The dream was to create a persistent storage system that had high availability and was universally accessibly--a global, ubiquitous persistent data storage solution. OceanStore was meant to be utility managed by multiple parties, with no one party having total control/monopoly over the system.
The basic assumption made by the designers of OceanStore, however, was that none of the servers could be trusted. It would be built over the open internet. To support this, the system held only opaque/encrypted data. As such, the system could be used for more than files (e.g., for whole databases).

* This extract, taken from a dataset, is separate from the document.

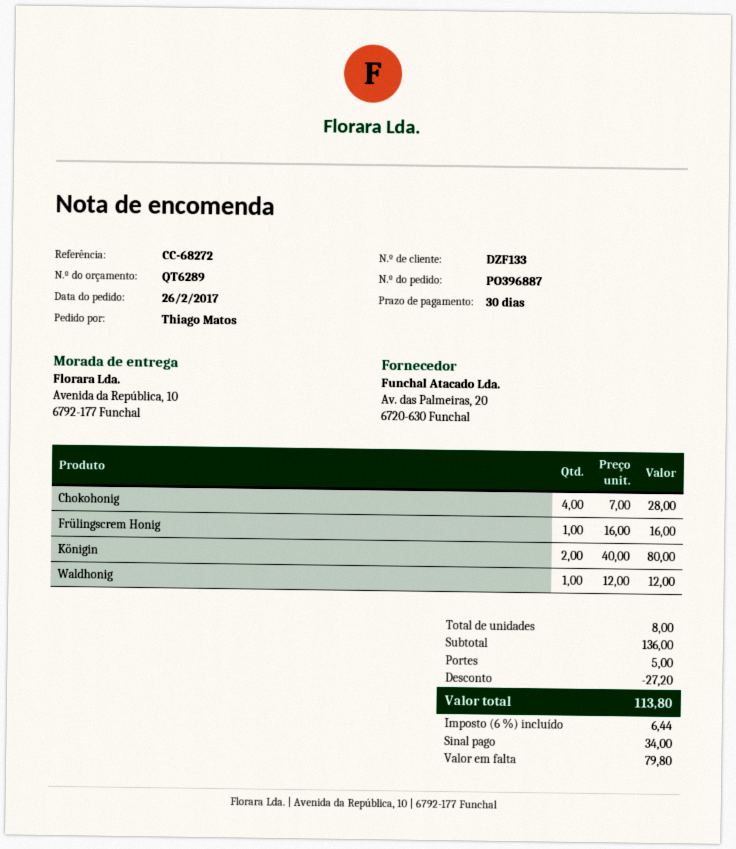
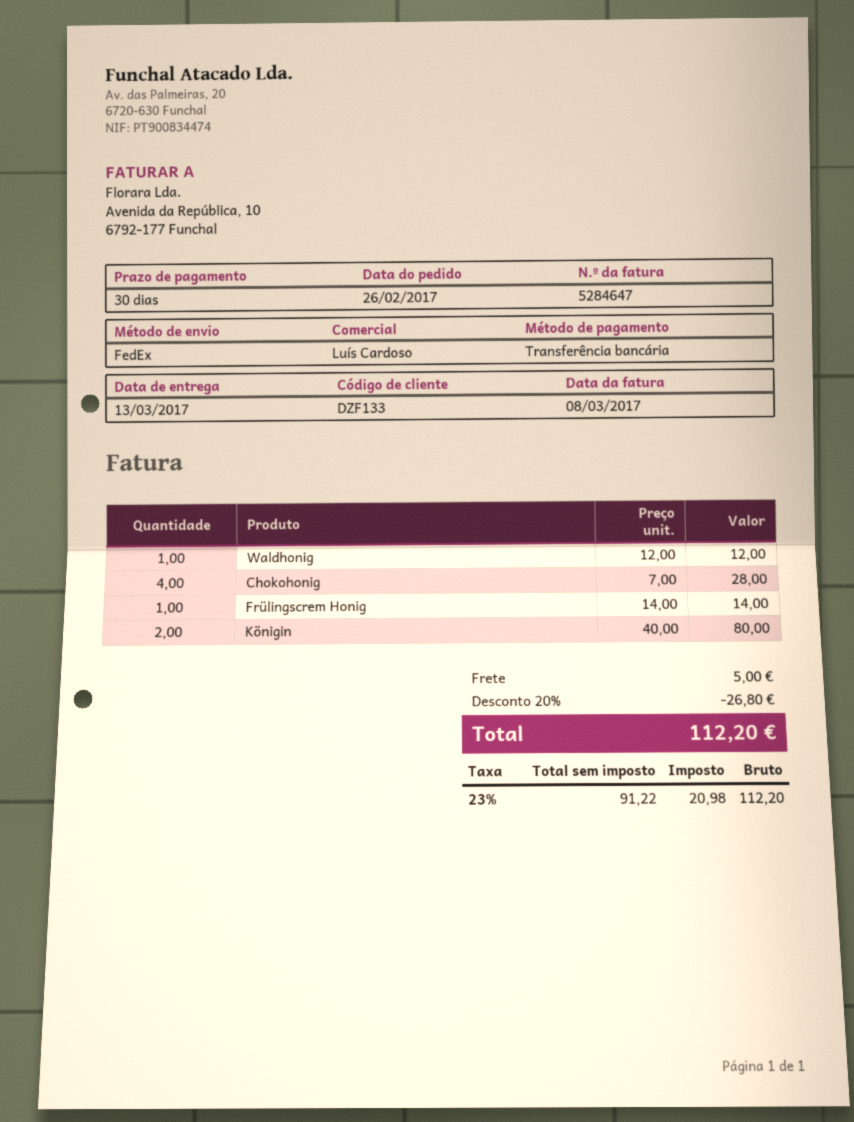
Frülingscrem Honig: 1 x 16.00 = 16.00 -> 1 x 14.00 = 14.00
discount: 27.20 -> 26.80
tax: 6% = 6.44 -> 23% = 20.98
total: 113.80 -> 112.20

The second basic assumption was that the system utilized nomadic data. Information was divorced from a physical location. Information was stored and replicated everywhere. It used promiscuous caching to cache information near its users. This is unlike with NFS and AFS where only specific servers cache the data.
To support the goal of high availability, there was a high amount of redundancy and fault-tolerance. For high persistence, everything was archived--nothing was ever truly deleted. This can be likened to working in version control with "Commits". This is possibly due to the realization that the easier it is to delete things, the easier it is to lose things.
Why did the dream die?
The biggest reason that caused the OceanStore dream to die was the assumption of mistrusting all the actors--everything else they did was right. This assumption, however, caused the system to become needlessly complicated as they had to rebuild everything to accommodate this assumption. This was also unrealistic as this is not an assumption that is generally made (i.e., it is normally assumed that at least some of the actors can be trusted).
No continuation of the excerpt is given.